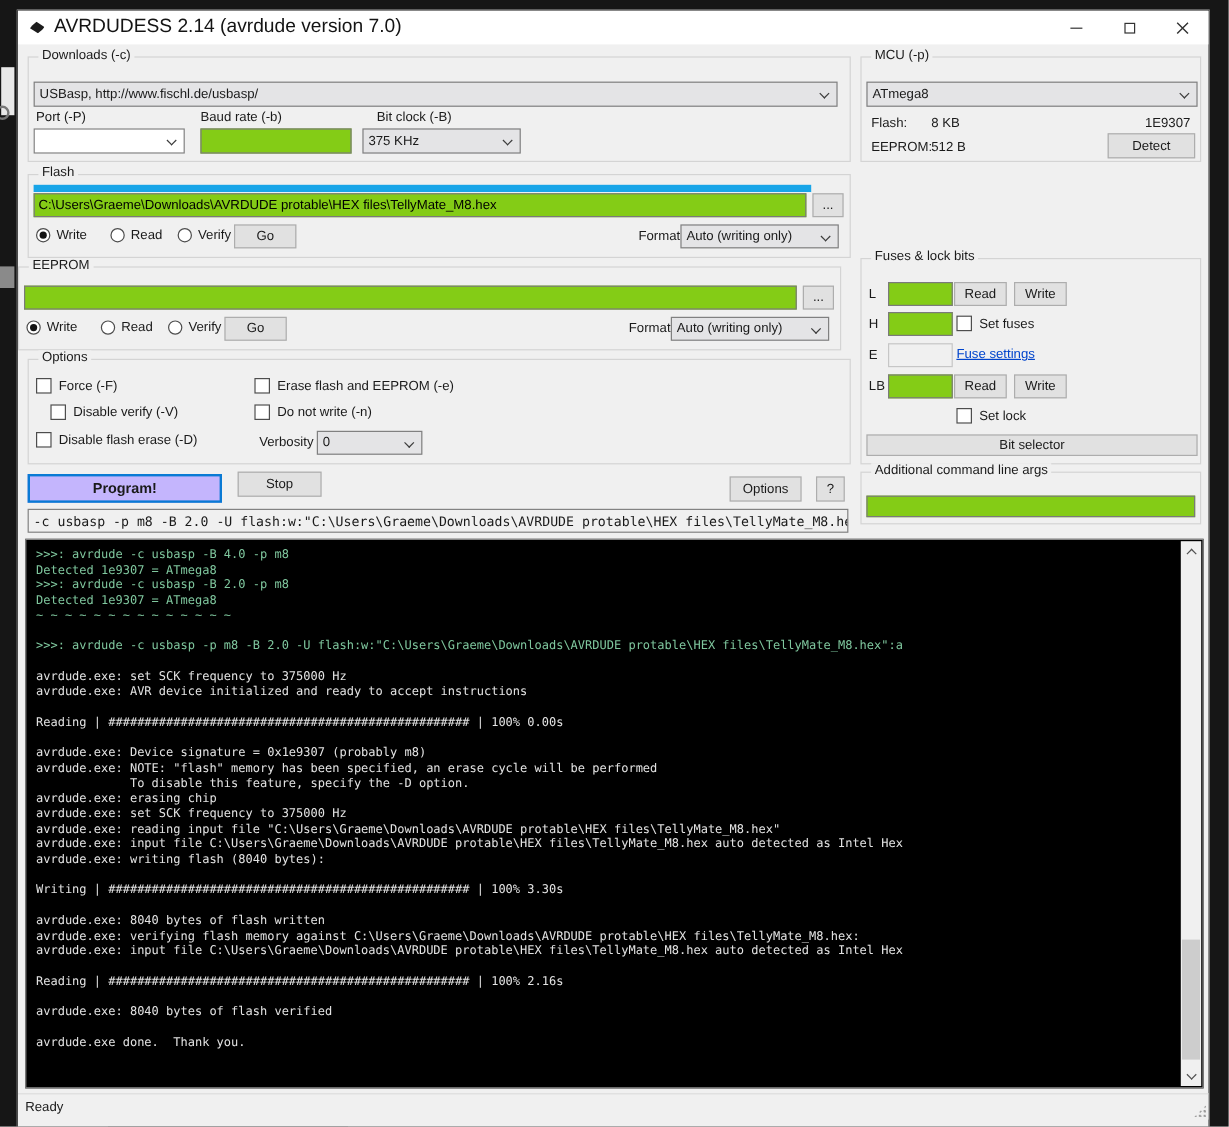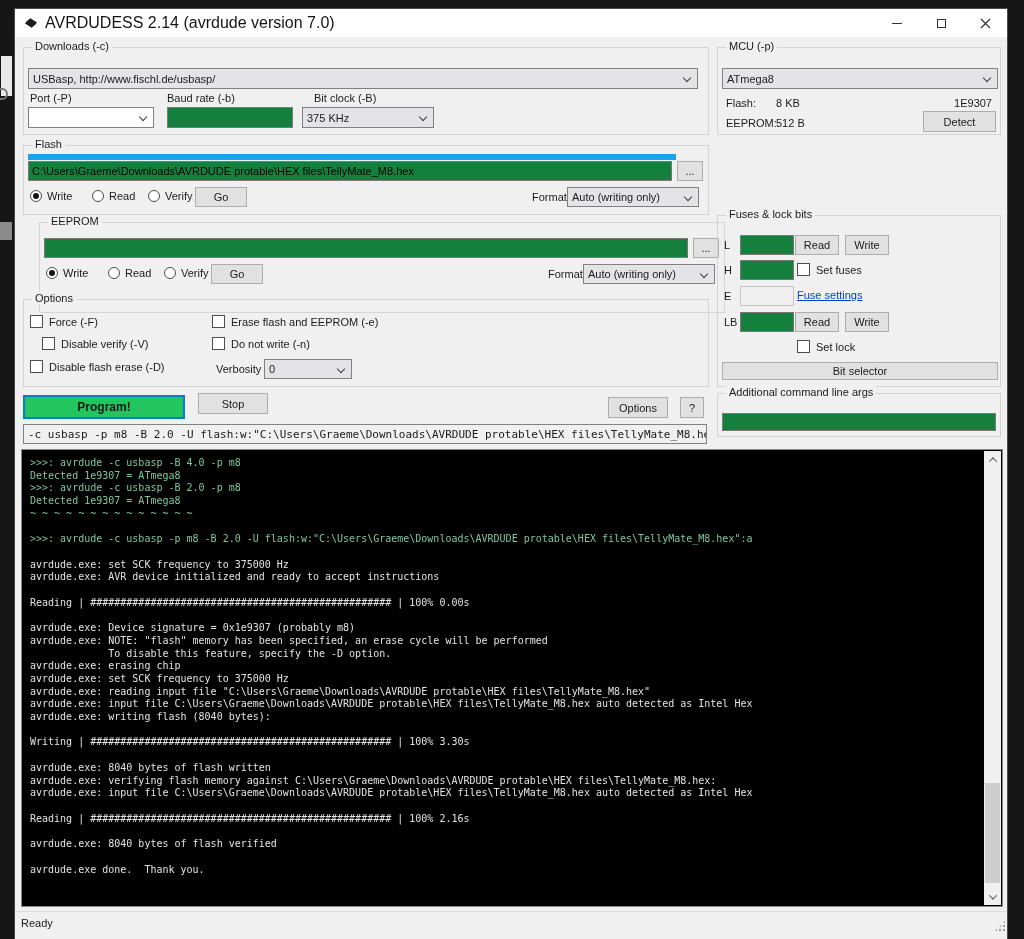--- a/index.html
+++ b/index.html
@@ -20,24 +20,24 @@
 
   
   .group { position:absolute; border:1px solid #d4d4d4; }
   .legend { position:absolute; top:-8px; left:8px; background:#f0f0f0; padding:0 3px; font-size:11px; white-space:nowrap; }
   .lbl { position:absolute; font-size:11px; white-space:nowrap; }
 
   
   .combo { position:absolute; background:#e4e4e6; border:1px solid #808080; font-size:11px; display:flex; align-items:center; padding-left:4px; overflow:hidden; }
   .combo .ctext { white-space:nowrap; }
   .chev { position:absolute; right:7px; top:6px; width:6px; height:6px; border-right:1.4px solid #3c3c3c; border-bottom:1.4px solid #3c3c3c; transform:rotate(45deg); }
-  .textbox { position:absolute; background:#15803d; border:1px solid #7a7a7a; font-size:11px; font-family:"Liberation Sans", sans-serif; padding:0 3px; }
+  .textbox { position:absolute; background:#84cc16; border:1px solid #7a7a7a; font-size:11px; font-family:"Liberation Sans", sans-serif; padding:0 3px; }
   .textbox.disabled { background:#f0f0f0; border-color:#c6c6c6; }
   .btn { position:absolute; background:#e1e1e1; border:1px solid #adadad; font-size:11px; display:flex; align-items:center; justify-content:center; white-space:nowrap; }
-  .btn-accent { border:2px solid #0a7ad4; font-weight:bold; font-size:12px; background:#22c55e; }
+  .btn-accent { border:2px solid #0a7ad4; font-weight:bold; font-size:12px; background:#c4b5fd; }
   .radio-item { position:absolute; display:flex; align-items:center; gap:5px; font-size:11px; }
   .radio { width:12px; height:12px; border:1px solid #4d4d4d; border-radius:50%; background:#fff; position:relative; flex:0 0 auto; }
   .radio.sel::after { content:""; position:absolute; left:2px; top:2px; width:6px; height:6px; border-radius:50%; background:#141414; }
   .check-item { position:absolute; display:flex; align-items:center; gap:6px; font-size:11px; }
   .checkbox { width:13px; height:13px; border:1px solid #4d4d4d; background:#fff; flex:0 0 auto; }
   .link { position:absolute; font-size:11px; color:#0044cc; text-decoration:underline; white-space:nowrap; }
   .progress { position:absolute; background:#18a5e8; }
   .cmdbox { position:absolute; background:#f0f0f0; border:1px solid #828282; font-family:"DejaVu Sans Mono", monospace; font-size:11px; display:flex; align-items:center; padding-left:4px; white-space:nowrap; overflow:hidden; }
 
   
@@ -145,21 +145,21 @@
           <span>Verify</span>
       </div>
       <div class="btn" style="left:171px;top:41px;width:52px;height:20px;">Go</div>
       <span class="lbl" style="left:508px;top:45px;">Format</span>
       <div class="combo" style="left:543px;top:41px;width:132px;height:20px;">
         <span class="ctext">Auto (writing only)</span>
         <span class="chev"></span>
       </div>
     </div>
 
-    <div class="group" style="left:24px;top:213px;width:686px;height:91px;">
+    <div class="group" style="left:0;top:213px;width:686px;height:70px;">
       <span class="legend">EEPROM</span>
       <input class="textbox" style="left: 4px; top: 15px; width: 644px; height: 20px;" value="">
       <div class="btn" style="left:653px;top:15px;width:26px;height:20px;">...</div>
       <div class="radio-item" style="left:6px;top:44px;">
         <span class="radio sel"></span>
           <span>Write</span>
       </div>
       <div class="radio-item" style="left:68px;top:44px;">
         <span class="radio"></span>
           <span>Read</span>

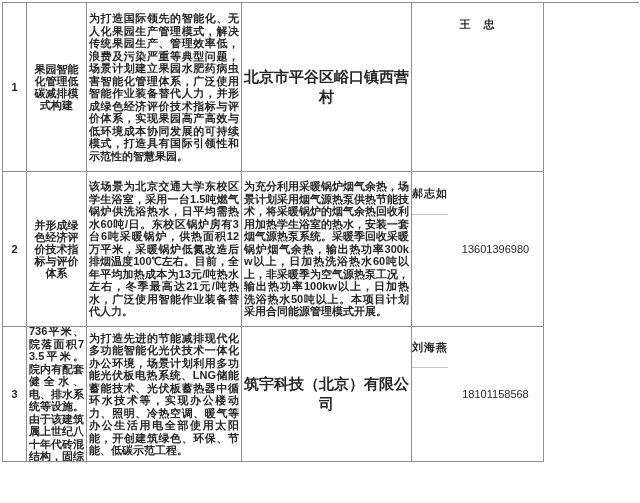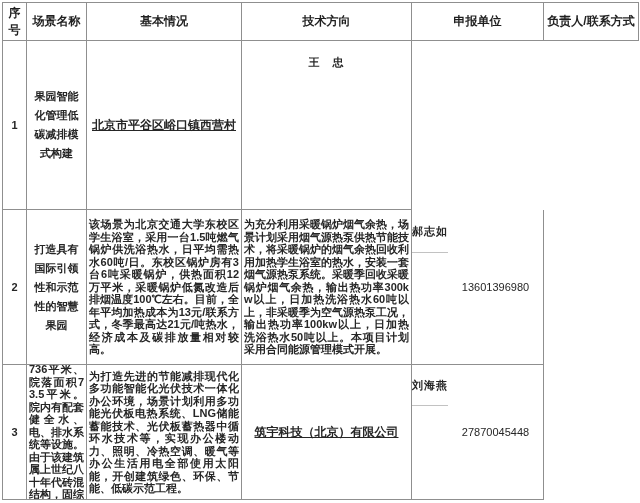--- a/index.html
+++ b/index.html
@@ -25,74 +25,69 @@
   .header .cell {
     font-size:12px; font-weight:700; color:#1f1f1f;
     height:38px;
   }
   .r1 .cell { height:169px; }
   .r2 .cell { height:155px; }
   .r3 .cell { height:135px; }
 
   .num { font-size:11px; font-weight:600; }
   .scene {
-    font-size:11px; font-weight:600; line-height:19px;
+    font-size:11px; font-weight:600; line-height:12px;
     padding:2px 3px;
   }
   .desc { align-items:center; padding:2px 1px; }
   .desc .txt {
     font-size:11px; font-weight:600; line-height:12.5px;
     text-align:justify; text-justify:inter-character;
     width:100%; padding:0 1px;
     word-break:break-all;
   }
-  .org { font-size:12px; font-weight:600; padding:2px 2px; line-height:12px;text-decoration:underline; }
+  .org { font-size:15px; font-weight:600; padding:2px 2px; line-height:20px; }
 
   .contact { flex-direction:row; padding:0; align-items:stretch; }
   .sub {
     display:flex; align-items:center; justify-content:center;
     border-bottom:1px solid #c2c2c2;
     font-size:11px; overflow:hidden;
   }
   .sub:last-child { border-bottom:none; flex:1 1 auto; }
   .sub.name { font-weight:600; letter-spacing:1px; }
   .sub.tel  { font-weight:400; letter-spacing:0; }
   .r1 .sub.name { height:43px; }
   .r2 .sub.name { height:43px; }
   .r2 .sub.tel-mid { height:39px; flex:0 0 auto; }
   .r3 .sub.name { height:41px; }
 </style>
 </head>
 <body>
 
 <div class="table">
 
-  <div class="row header">
-    <div class="cell">序号</div>
-    <div class="cell">场景名称</div>
-    <div class="cell">基本情况</div>
-    <div class="cell">技术方向</div>
-    <div class="cell">申报单位</div>
-    <div class="cell">负责人/联系方式</div>
-  </div>
 
   <div class="row r1">
     <div class="cell num">1</div>
     <div class="cell scene">果园智能化管理低碳减排模式构建</div>
+    <div class="cell desc">
+      <div class="txt">为打造国际领先的智能化、无人化果园生产管理模式，解决传统果园生产、管理效率低，浪费及污染严重等典型问题，场景计划建立果园水肥药病虫害智能化管理体系，广泛使用智能作业装备替代人力，并形成绿色经济评价技术指标与评价体系，实现果园高产高效与低环境成本协同发展的可持续模式，打造具有国际引领性和示范性的智慧果园。</div>
+    </div>
     <div class="cell org">北京市平谷区峪口镇西营村</div>
     <div class="cell contact">
       <div class="sub name">王　忠</div>
     </div>
   </div>
 
   <div class="row r2">
     <div class="cell num">2</div>
-    <div class="cell scene">打造具有国际引领性和示范性的智慧果园</div>
+    <div class="cell scene">并形成绿色经济评价技术指标与评价体系</div>
     <div class="cell desc">
-      <div class="txt">该场景为北京交通大学东校区学生浴室，采用一台1.5吨燃气锅炉供洗浴热水，日平均需热水60吨/日。东校区锅炉房有3台6吨采暖锅炉，供热面积12万平米，采暖锅炉低氮改造后排烟温度100℃左右。目前，全年平均加热成本为13元/联系方式，冬季最高达21元/吨热水，经济成本及碳排放量相对较高。</div>
+      <div class="txt">该场景为北京交通大学东校区学生浴室，采用一台1.5吨燃气锅炉供洗浴热水，日平均需热水60吨/日。东校区锅炉房有3台6吨采暖锅炉，供热面积12万平米，采暖锅炉低氮改造后排烟温度100℃左右。目前，全年平均加热成本为13元/吨热水左右，冬季最高达21元/吨热水，广泛使用智能作业装备替代人力。</div>
     </div>
     <div class="cell desc">
       <div class="txt">为充分利用采暖锅炉烟气余热，场景计划采用烟气源热泵供热节能技术，将采暖锅炉的烟气余热回收利用加热学生浴室的热水，安装一套烟气源热泵系统。采暖季回收采暖锅炉烟气余热，输出热功率300kw以上，日加热洗浴热水60吨以上，非采暖季为空气源热泵工况，输出热功率100kw以上，日加热洗浴热水50吨以上。本项目计划采用合同能源管理模式开展。</div>
     </div>
     <div class="cell contact">
       <div class="sub name">郝志如</div>
       <div class="sub tel">13601396980</div>
     </div>
   </div>
 
@@ -100,17 +95,17 @@
     <div class="cell num">3</div>
     <div class="cell desc">
       <div class="txt">该场景为申报单位办公楼，院内独立二层楼。总建筑面积736平米、院落面积73.5平米。院内有配套健全水、电、排水系统等设施。由于该建筑属上世纪八十年代砖混结构，固综合能耗较高，不符合现代办公环保节能减排相关要求。</div>
     </div>
     <div class="cell desc">
       <div class="txt">为打造先进的节能减排现代化多功能智能化光伏技术一体化办公环境，场景计划利用多功能光伏板电热系统、LNG储能蓄能技术、光伏板蓄热器中循环水技术等，实现办公楼动力、照明、冷热空调、暖气等办公生活用电全部使用太阳能，开创建筑绿色、环保、节能、低碳示范工程。</div>
     </div>
     <div class="cell org">筑宇科技（北京）有限公司</div>
     <div class="cell contact">
       <div class="sub name">刘海燕</div>
-      <div class="sub tel">27870045448</div>
+      <div class="sub tel">18101158568</div>
     </div>
   </div>
 
 </div>
 
 </body></html>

★ ★ ★ ★

> **WHAT THE EXERCISE ASKS**
An exact copy of the lines above, from the first through the line that holds "position:absolute; font-size:11px; white-space:nowrap;", is what is needed; leave the pictures out.

> **RESPONSE TO THE EXERCISE**
--- a/index.html
+++ b/index.html
@@ -20,24 +20,24 @@
 
   
   .group { position:absolute; border:1px solid #d4d4d4; }
   .legend { position:absolute; top:-8px; left:8px; background:#f0f0f0; padding:0 3px; font-size:11px; white-space:nowrap; }
   .lbl { position:absolute; font-size:11px; white-space:nowrap; }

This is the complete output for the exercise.